Quais são os requisitos de infraestrutura para a implantação?
O PCRF Proxy é implantado em um servidor x86 padrão e suporta bare-metal, virtualização (VM) e containerização. Configuração mínima: 4 vCPU, 16 GB de RAM, 100 GB de disco para uma carga de até 10.000 sessões. A solução funciona tanto em nuvem quanto on-premise, inclusive em ambiente isolado sem acesso à internet.
A implantação do PCRF Offload exige parar a rede ou alterar o PCEF/PCRF?
Não. O PCRF Proxy é inserido na quebra da interface Gx entre o PCEF e o PCRF como um nó transparente – os equipamentos continuam operando normalmente, sem modificações.
Como o PCRF Proxy se comporta em caso de falha?
Se o nó PCRF Proxy falhar, o tráfego é comutado diretamente para o PCRF existente, o que evita uma parada total da autorização de sessões. Para redes críticas, há suporte a clusterização para eliminar um ponto único de falha.

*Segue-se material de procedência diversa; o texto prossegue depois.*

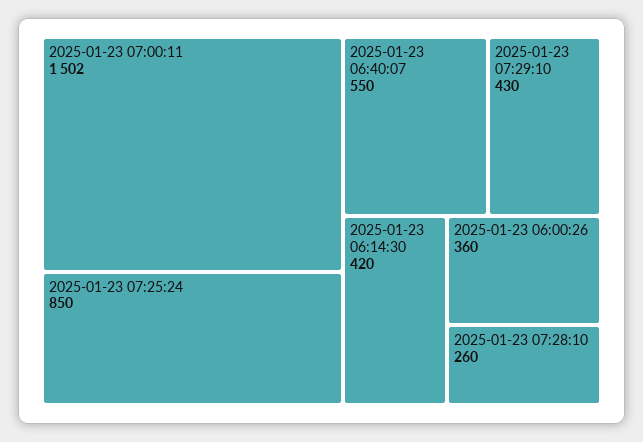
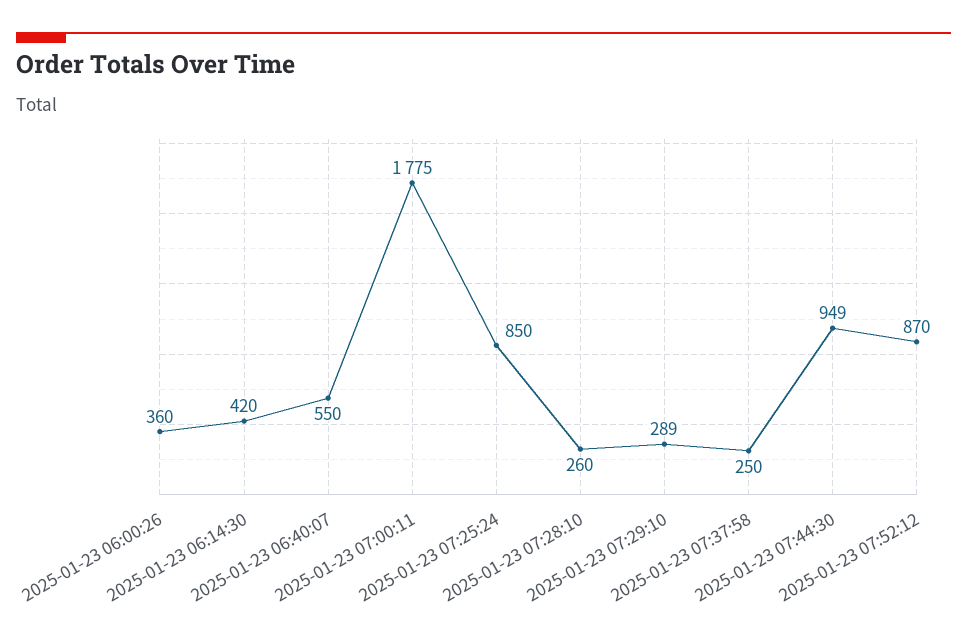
2025-01-23 07:00:11: 1502 -> 1775
2025-01-23 07:29:10: 430 -> 289
2025-01-23 07:37:58: none -> 250
2025-01-23 07:44:30: none -> 949
2025-01-23 07:52:12: none -> 870

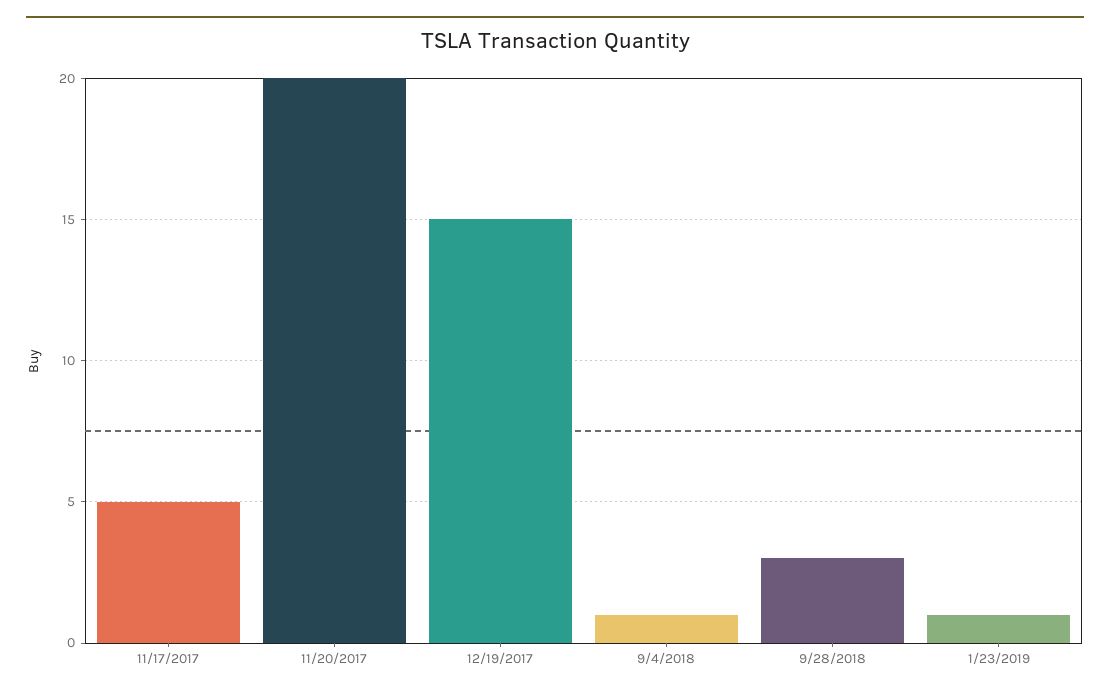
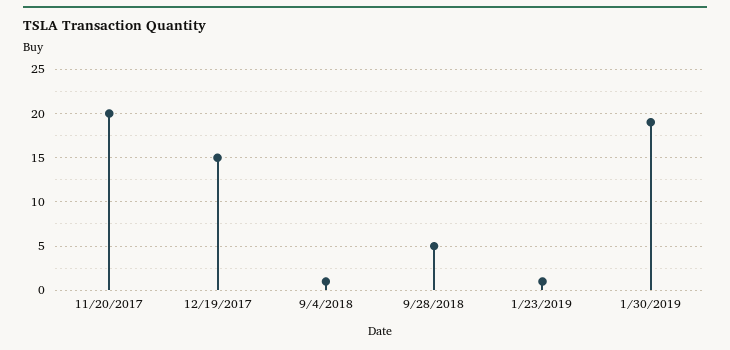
11/17/2017: 5 -> none
9/28/2018: 3 -> 5
1/30/2019: none -> 19

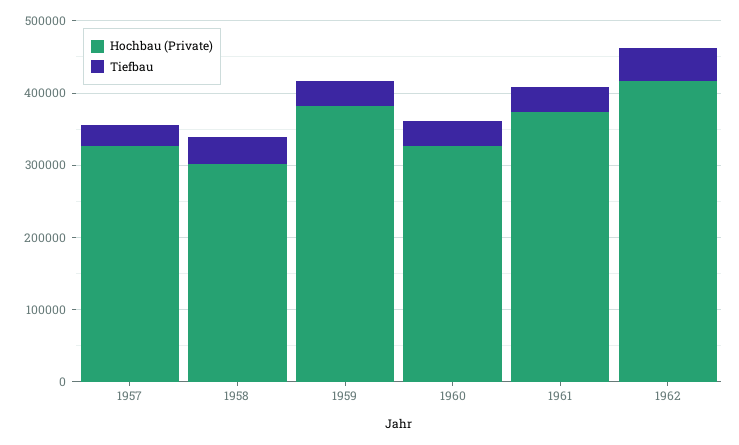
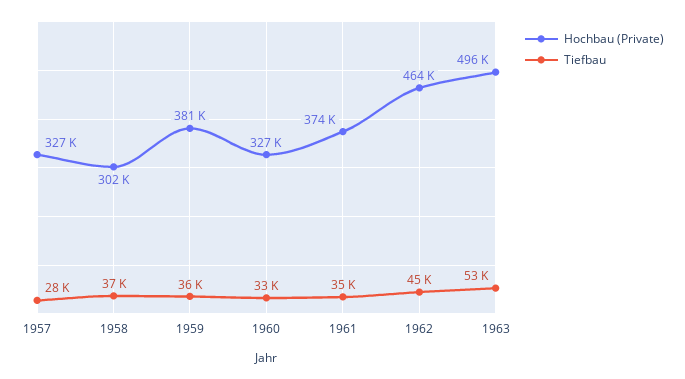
Hochbau (Private), 1962: 420000 -> 464000
Hochbau (Private), 1963: none -> 496000
Tiefbau, 1963: none -> 53000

Como o PCRF Proxy se integra ao monitoramento e ao NMS do operador?
Métricas de carga, estatísticas de solicitações proxificadas e o status das sessões Gx ficam disponíveis via SNMP e Zabbix para integração com um sistema de monitoramento externo. Um painel integrado mostra em tempo real a redução da carga no PCRF.
Quanto tempo leva a implementação e quais são suas etapas?

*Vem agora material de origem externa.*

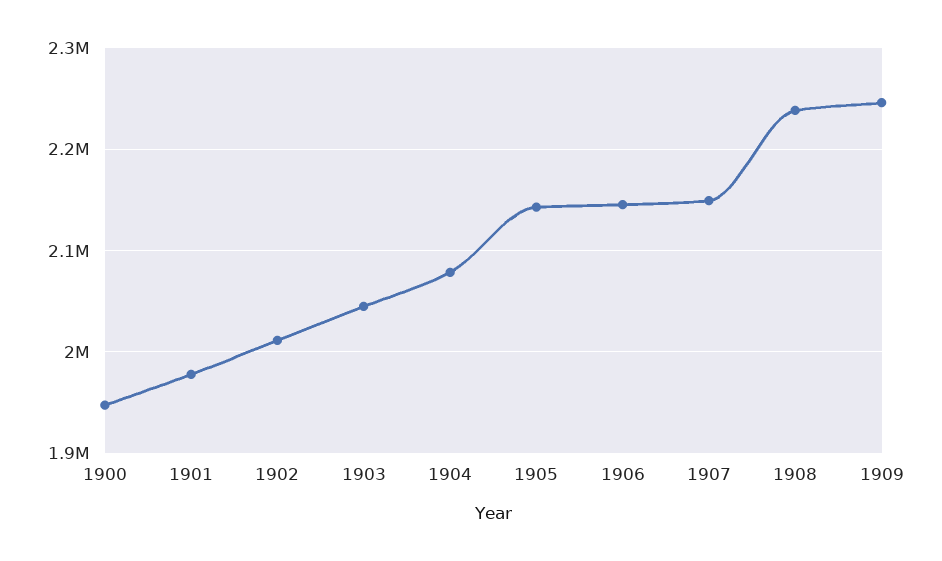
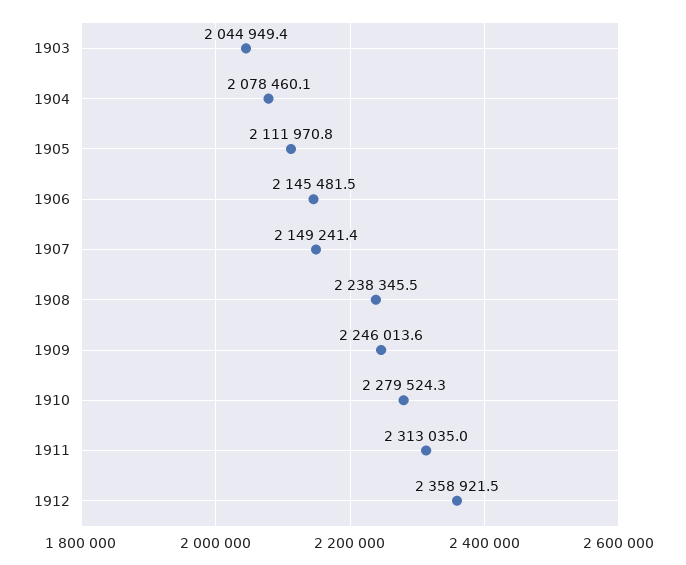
1900: 1950000 -> none
1901: 1980000 -> none
1902: 2010000 -> none
1905: 2140000 -> 2111970.8
1910: none -> 2279524.3
1911: none -> 2313035
1912: none -> 2358921.5

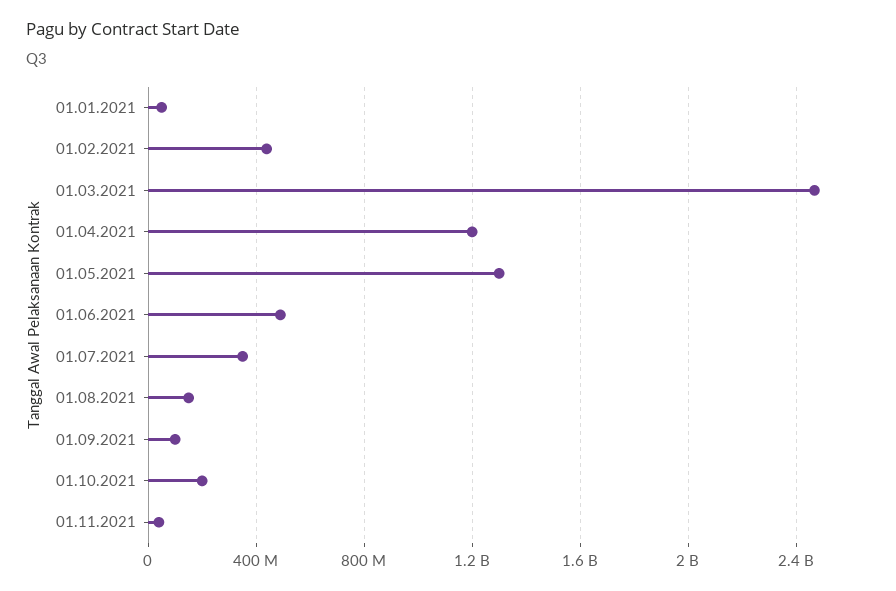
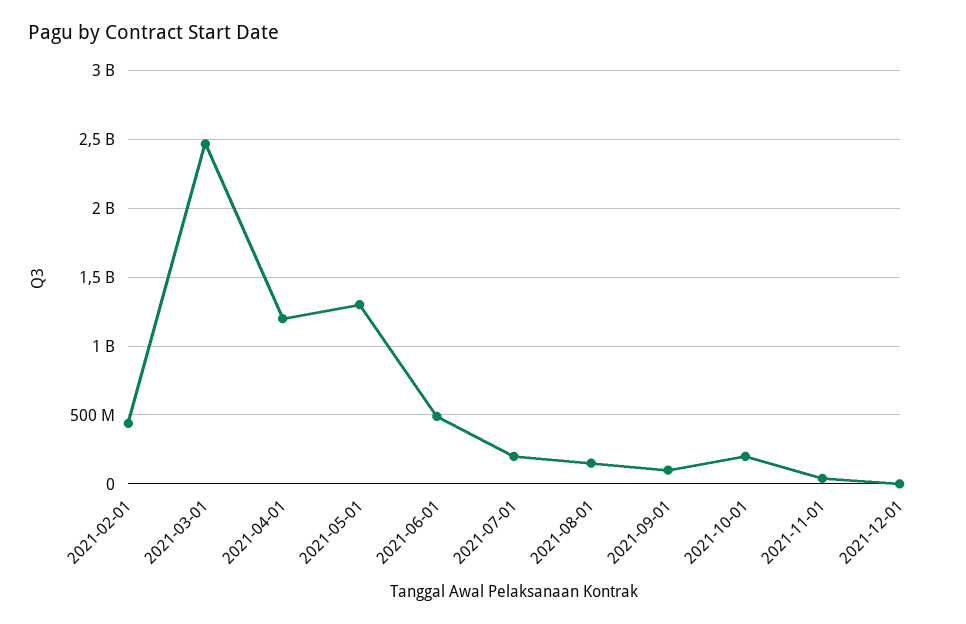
01.01.2021: 50000000 -> none
01.07.2021: 350000000 -> 200000000
2021-12-01: none -> 0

A implementação ocorre em quatro etapas: auditoria da carga de sinalização, inserção do PCRF Proxy na quebra do Gx sem parar a rede, configuração das regras de offload (quais solicitações o proxy trata e quais vão para o PCRF) e monitoramento com ajuste fino do roteamento. A implantação em si leva 1 dia; o ajuste posterior das regras de offload leva a partir de alguns dias, dependendo da complexidade da rede.
Como o PCRF Proxy é licenciado – por assinante, por tráfego ou por nó?

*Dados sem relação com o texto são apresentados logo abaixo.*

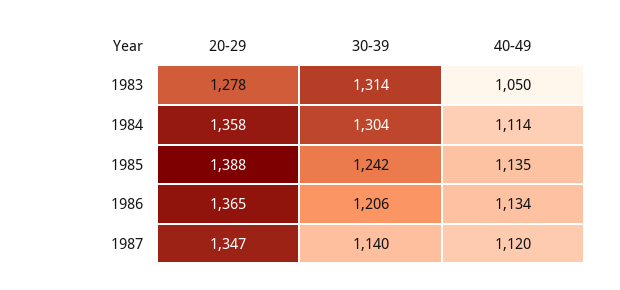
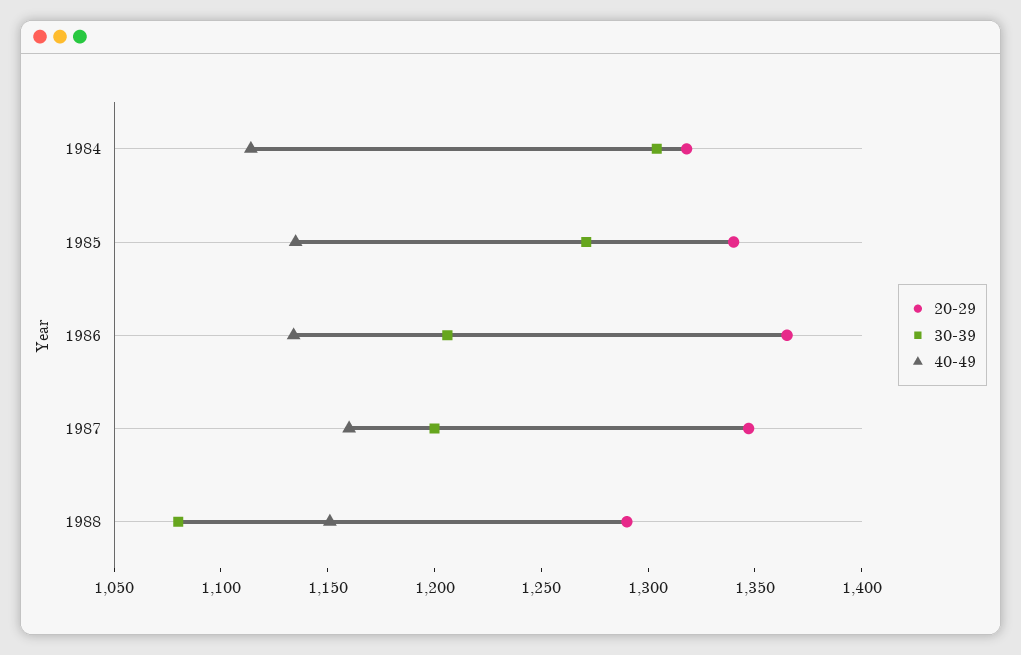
20-29, 1983: 1278 -> none
30-39, 1983: 1314 -> none
40-49, 1983: 1050 -> none
20-29, 1984: 1358 -> 1320
20-29, 1985: 1388 -> 1340
30-39, 1985: 1242 -> 1270
30-39, 1987: 1140 -> 1200
40-49, 1987: 1120 -> 1160
20-29, 1988: none -> 1290
30-39, 1988: none -> 1080
40-49, 1988: none -> 1150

O licenciamento depende da escala da rede e é definido individualmente conforme o volume de sessões Gx e a tolerância a falhas exigida. Os engenheiros da VAS Experts calculam o modelo e o custo exatos após uma auditoria da carga de sinalização – deixe uma solicitação nesta página para receber o cálculo para a sua rede.
É preciso ampliar a licença do fornecedor do PCRF existente?
Não, e esse é justamente o sentido econômico da solução. O PCRF Offload reduz o número de solicitações que chegam ao PCRF legado, portanto não é necessário ampliar licenças ou capacidade com o fornecedor original. Apenas o próprio PCRF Proxy é licenciado, pela VAS Experts.
Para quem é indicado o PCRF Offload e quando implementá-lo?
A solução é indicada para operadores cujo PCRF legado não consegue suportar a carga atual, cuja substituição do PCRF pelo fornecedor original é economicamente inviável (substituição de importações, fim do suporte), ou cuja rede está se preparando para crescimento de tráfego (novos planos, M2M/IoT, parceiros MVNO) sem uma modernização imediata do núcleo. Também se aplica a redes com degradações frequentes das sessões Gx causadas por bloqueios HOL no Diameter.